_Exercise goal_
Repeat the data exactly, leaving out any image.

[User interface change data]

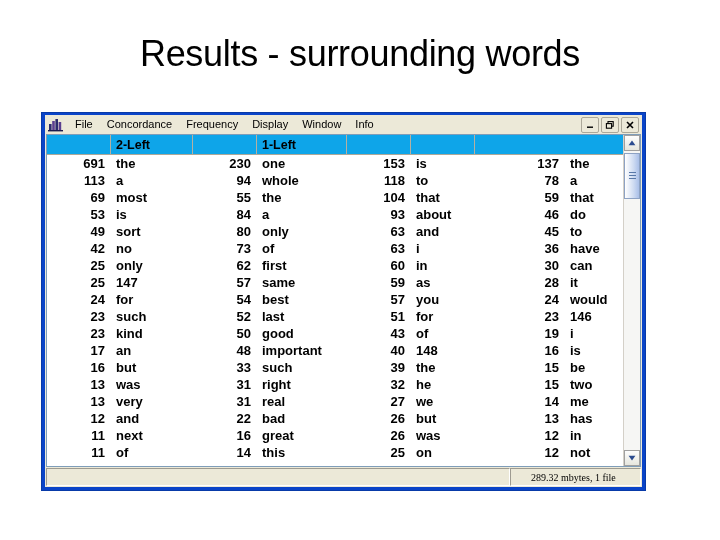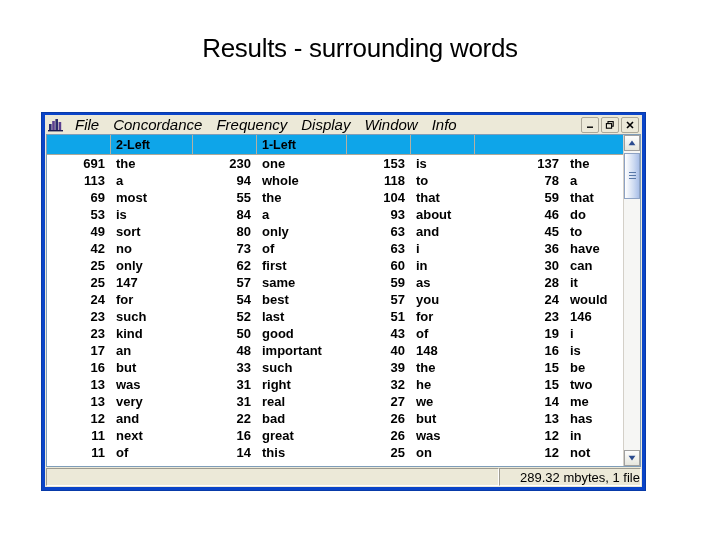--- a/index.html
+++ b/index.html
@@ -22,7 +22,7 @@
     top: 34px;
     width: 720px;
     text-align: center;
-    font-size: 26px;
+    font-size: 36px;
     font-weight: 400;
     color: #000000;
     letter-spacing: -0.3px;

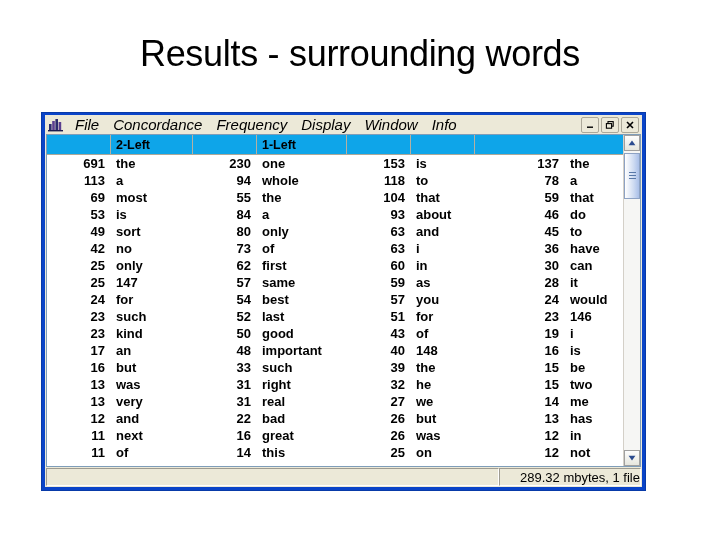--- a/index.html
+++ b/index.html
@@ -65,13 +65,12 @@
     top: 0px;
   }
   .menu-item {
-    font-size: 15px;
+    font-size: 11px;
     color: #000000;
     padding: 1px 7px 2px 7px;
     white-space: nowrap;
     cursor: default;
     line-height: 13px;
-    font-style: italic;
   }
 
   .winbtns {

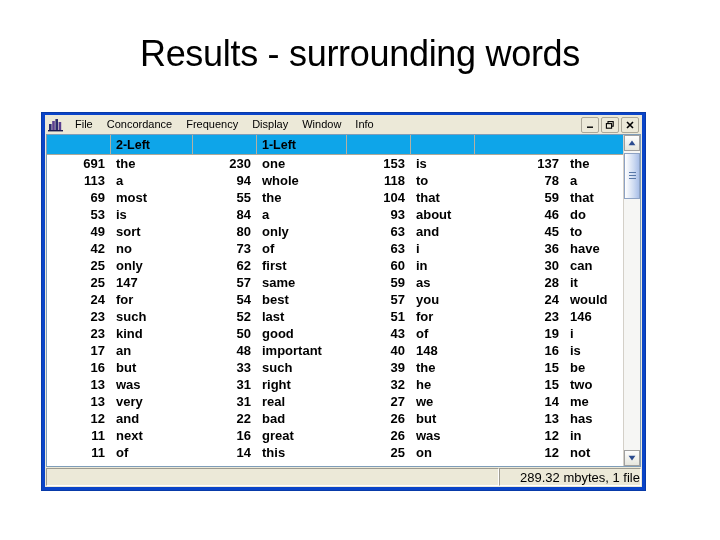--- a/index.html
+++ b/index.html
@@ -246,10 +246,10 @@
     display: flex;
     align-items: center;
     padding-left: 20px;
-    font-size: 13px;
+    font-size: 10px;
     color: #000000;
     white-space: nowrap;
-    font-family: Liberation Sans, sans-serif;
+    font-family: Liberation Serif, serif;
   }
 </style>
 </head>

_Result of the task_
--- a/index.html
+++ b/index.html
@@ -22,7 +22,7 @@
     top: 34px;
     width: 720px;
     text-align: center;
-    font-size: 26px;
+    font-size: 36px;
     font-weight: 400;
     color: #000000;
     letter-spacing: -0.3px;

--- a/index.html
+++ b/index.html
@@ -65,13 +65,12 @@
     top: 0px;
   }
   .menu-item {
-    font-size: 15px;
+    font-size: 11px;
     color: #000000;
     padding: 1px 7px 2px 7px;
     white-space: nowrap;
     cursor: default;
     line-height: 13px;
-    font-style: italic;
   }
 
   .winbtns {

--- a/index.html
+++ b/index.html
@@ -246,10 +246,10 @@
     display: flex;
     align-items: center;
     padding-left: 20px;
-    font-size: 13px;
+    font-size: 10px;
     color: #000000;
     white-space: nowrap;
-    font-family: Liberation Sans, sans-serif;
+    font-family: Liberation Serif, serif;
   }
 </style>
 </head>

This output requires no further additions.